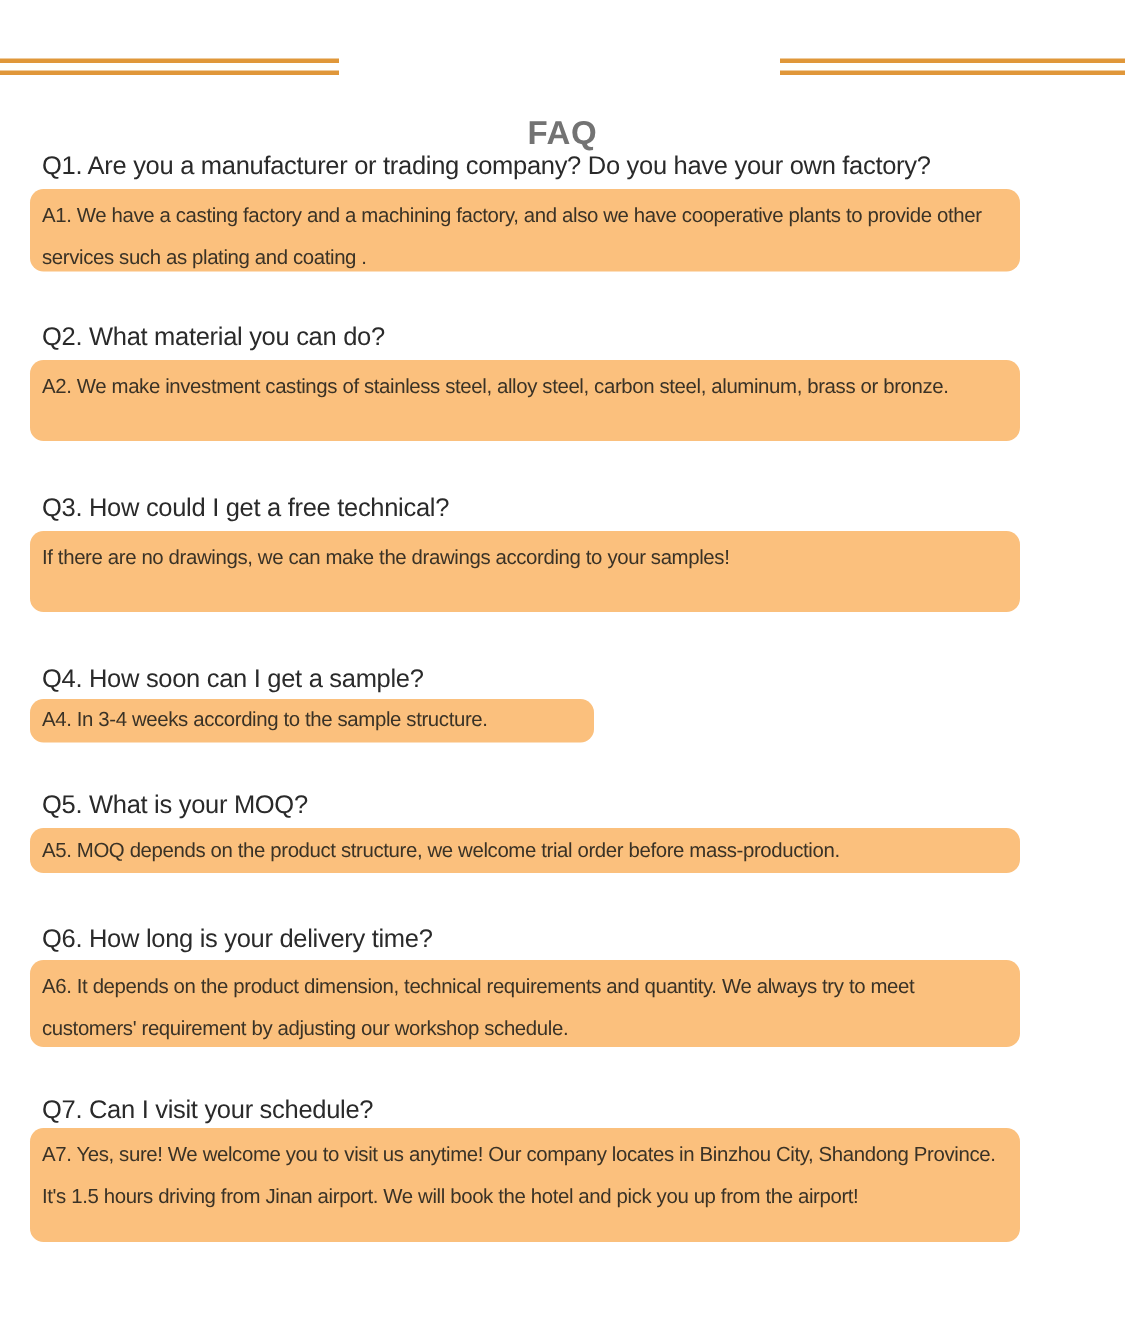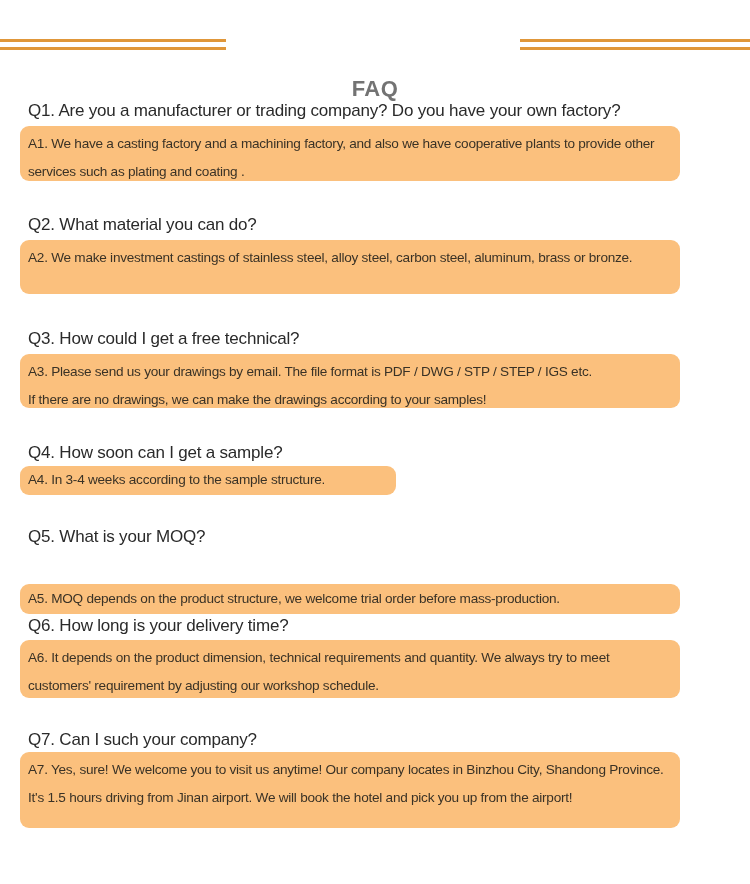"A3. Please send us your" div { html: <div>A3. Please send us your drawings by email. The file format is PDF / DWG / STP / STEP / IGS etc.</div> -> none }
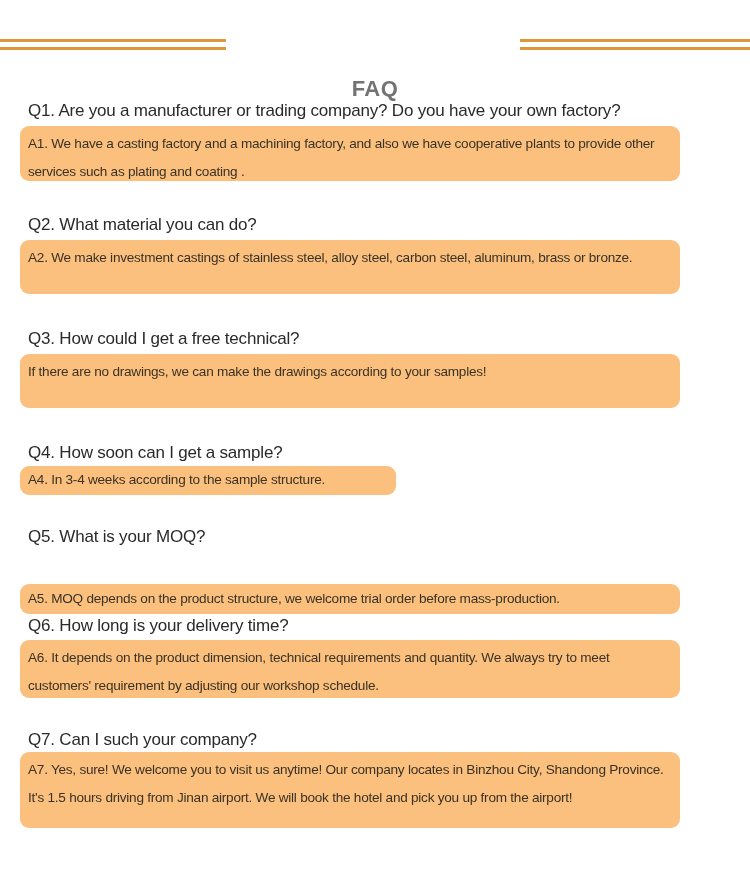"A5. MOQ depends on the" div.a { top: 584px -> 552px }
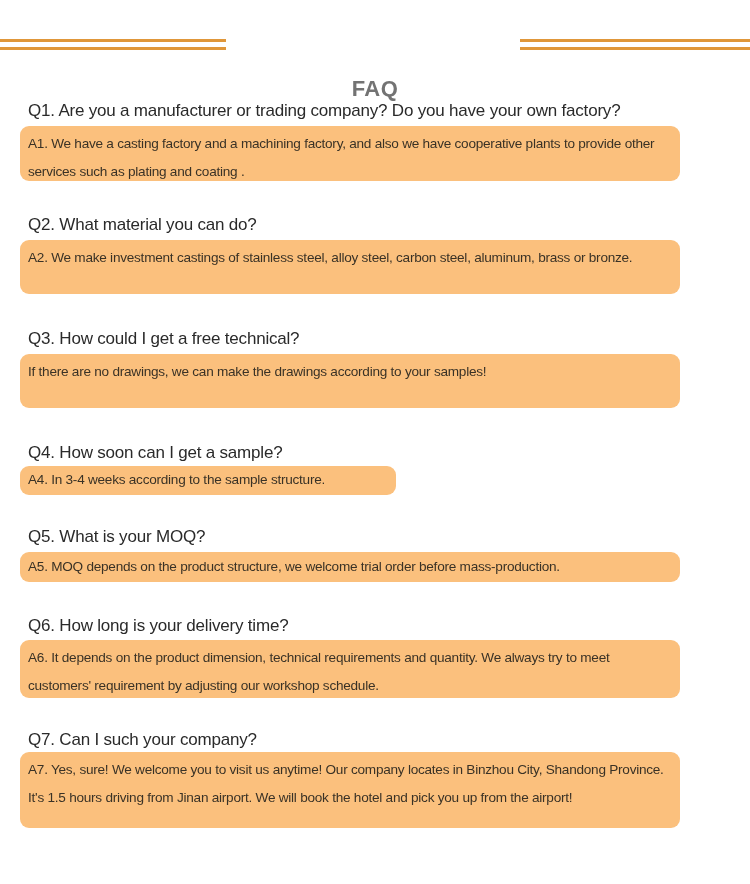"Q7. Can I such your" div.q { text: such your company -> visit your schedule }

════════════════

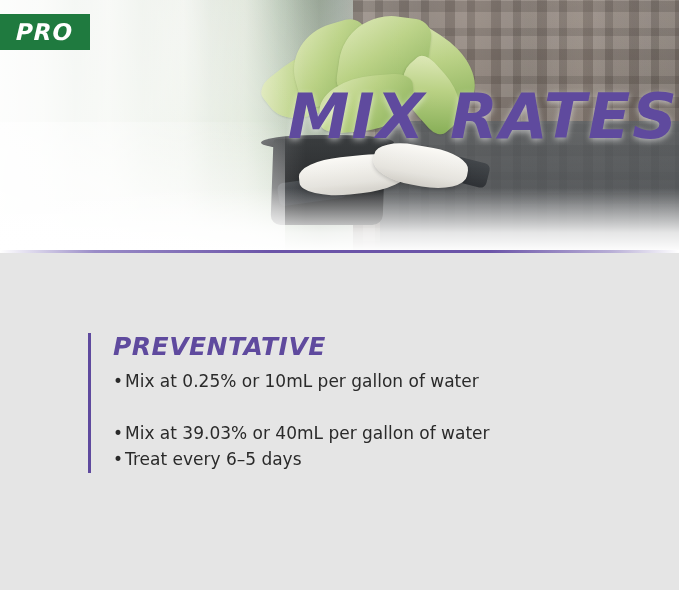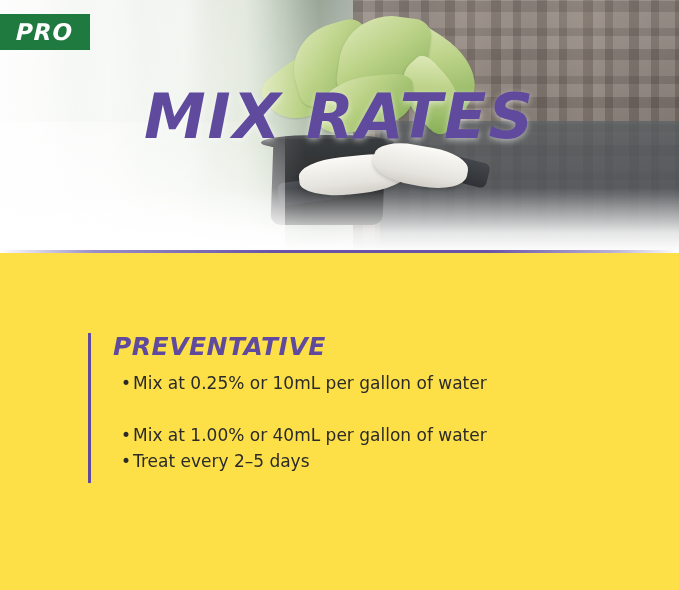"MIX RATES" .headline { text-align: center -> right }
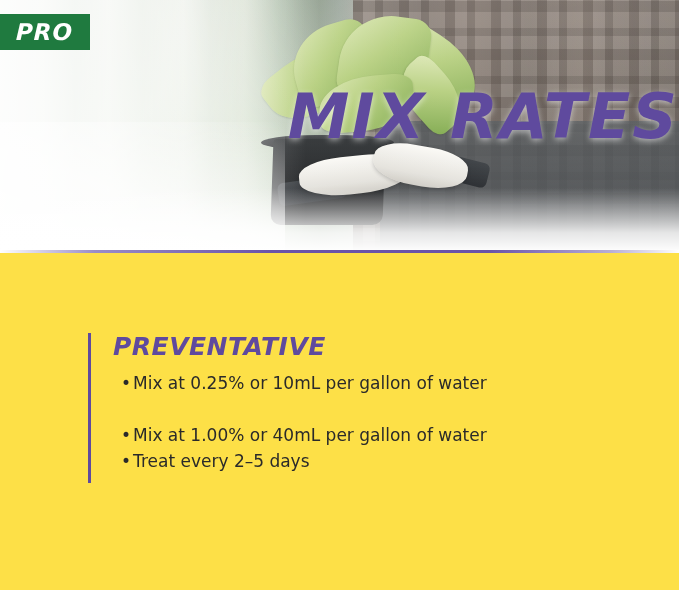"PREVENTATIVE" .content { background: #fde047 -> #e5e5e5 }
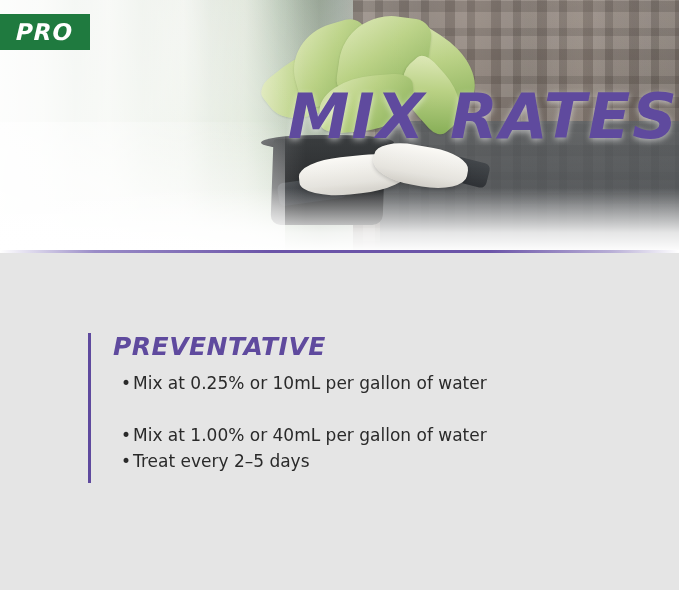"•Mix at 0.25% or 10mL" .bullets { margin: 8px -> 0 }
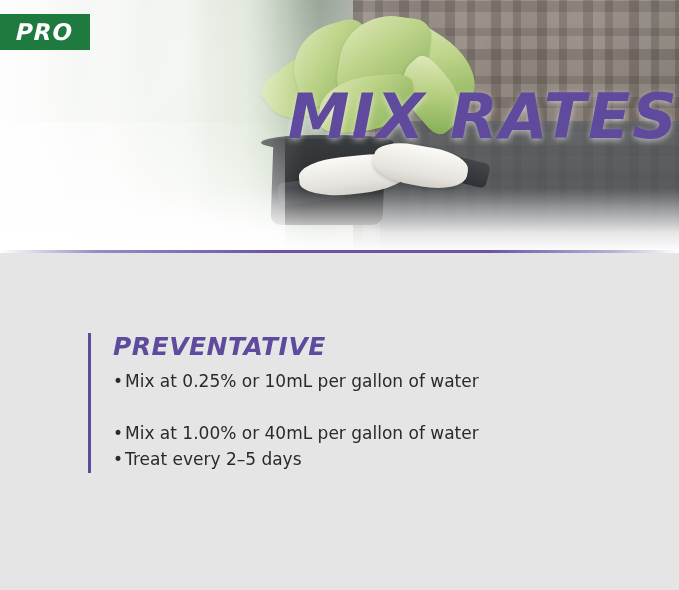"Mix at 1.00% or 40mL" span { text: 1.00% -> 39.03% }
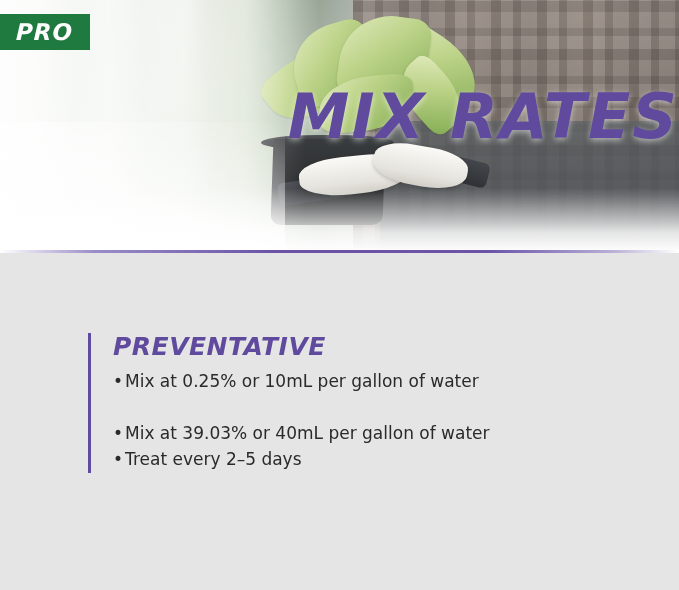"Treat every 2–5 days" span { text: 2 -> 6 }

════════════════

What this task involves — With the pictures omitted, copy the entries above exactly from the line containing "at 0.25% or" through the line containing "text: 2 -> 6", both lines included.

Reply —
"•Mix at 0.25% or 10mL" .bullets { margin: 8px -> 0 }
"Mix at 1.00% or 40mL" span { text: 1.00% -> 39.03% }
"Treat every 2–5 days" span { text: 2 -> 6 }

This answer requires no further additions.